Os maus sinais começaram logo quando se conheceram os resultados do referendo. Numa estação de TV, que não recordo qual, estavam dois extensos painéis de comentadores “de elite”. Ao serem anunciados os resultados, a bancada do NÃO, vitoriosa, manifestou-se efusivamente, como se tivesse sido golo da selecção. Apenas uma pessoa se manteve serena nesse lado, o que chamou a atenção de um jornalista, que foi perguntar se não tinha ficado satisfeita com os resultados, porque não ter acompanhado os outros broncos. A pessoa disse que sim, mas a delicadeza da questão e o respeito pela outra bancada não permitiam fazer tais festejos (falo de memória, pelo que os factos podem ter sido um pouco diferentes, mas penso que transmiti a essência).

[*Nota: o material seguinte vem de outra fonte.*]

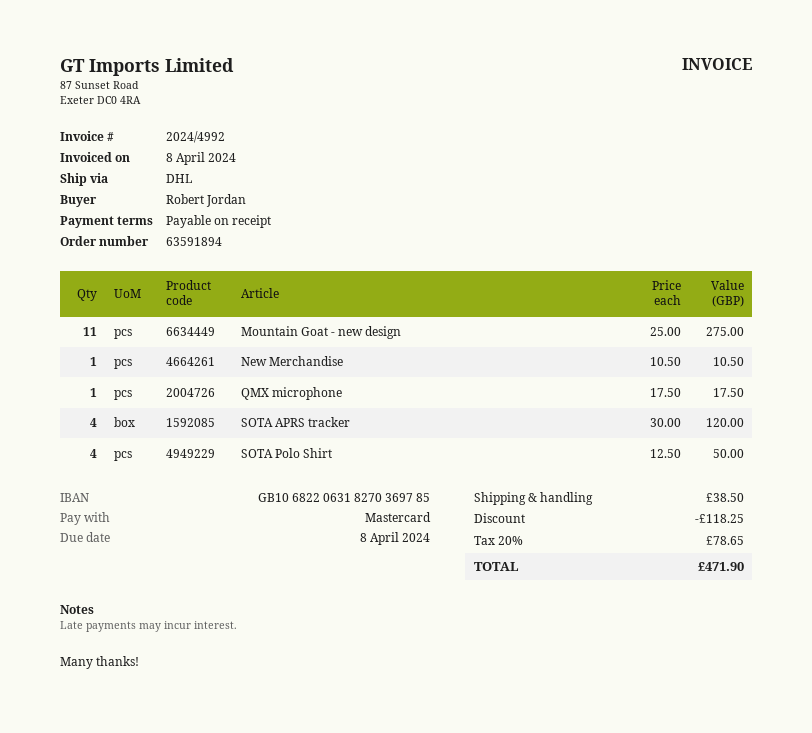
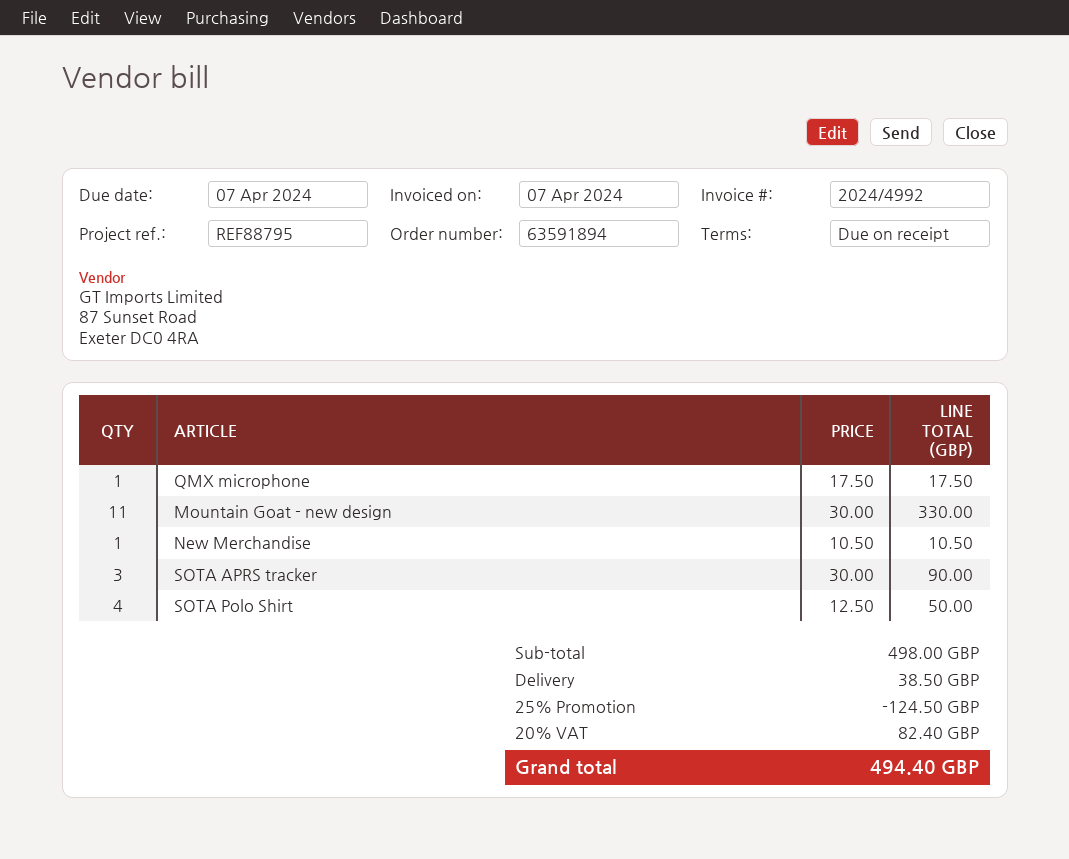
invoice date: 2024-04-08 -> 2024-04-07
due date: 2024-04-08 -> 2024-04-07
Mountain Goat - new design: 11 x 25.00 = 275.00 -> 11 x 30.00 = 330.00
SOTA APRS tracker: 4 x 30.00 = 120.00 -> 3 x 30.00 = 90.00
discount: 118.25 -> 124.50
tax: 20% = 78.65 -> 20% = 82.40
total: 471.90 -> 494.40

Mas a reacção da bancada do SIM também não me agradou. Na altura não consegui perceber bem a razão, mas já se delineava um afastamento da questão de fundo. Mas aquela gente, de ambas as partes, andaram a discutir o quê? Comecei a pensar que a verdadeira motivação da discussão tinha sido o prazer do confronto, sendo a questão do aborto um mero pretexto. Com o passar do tempo, tal ideia intensificou-se, quando as tais medidas consensuais, que todos tinham aprovado e referido a urgência em implementar, iam ficando esquecidas.

Já sobre o referendo acerca da Regionalização algo semelhante se passou. Todos estavam de acordo que era essencial descentralizar, se não fosse através da regionalização seria com outras medias. O tempo passou e nada foi feito. Lembro-me apenas de um comentador chamar a atenção para estas situações publicamente. Questões que causam uma intensa polarização na sociedade, em que se prometem medidas, mas depois passa o interesse da causa e todos parecem ter esquecido o que disseram.

Um povo (elites incluídas) que apenas tem energia para o confronto mas que mostra repulsa em deitar mãos à obra e pensar seriamente nas situações, para além de impulsos passageiros, não está condenado a nada de bom.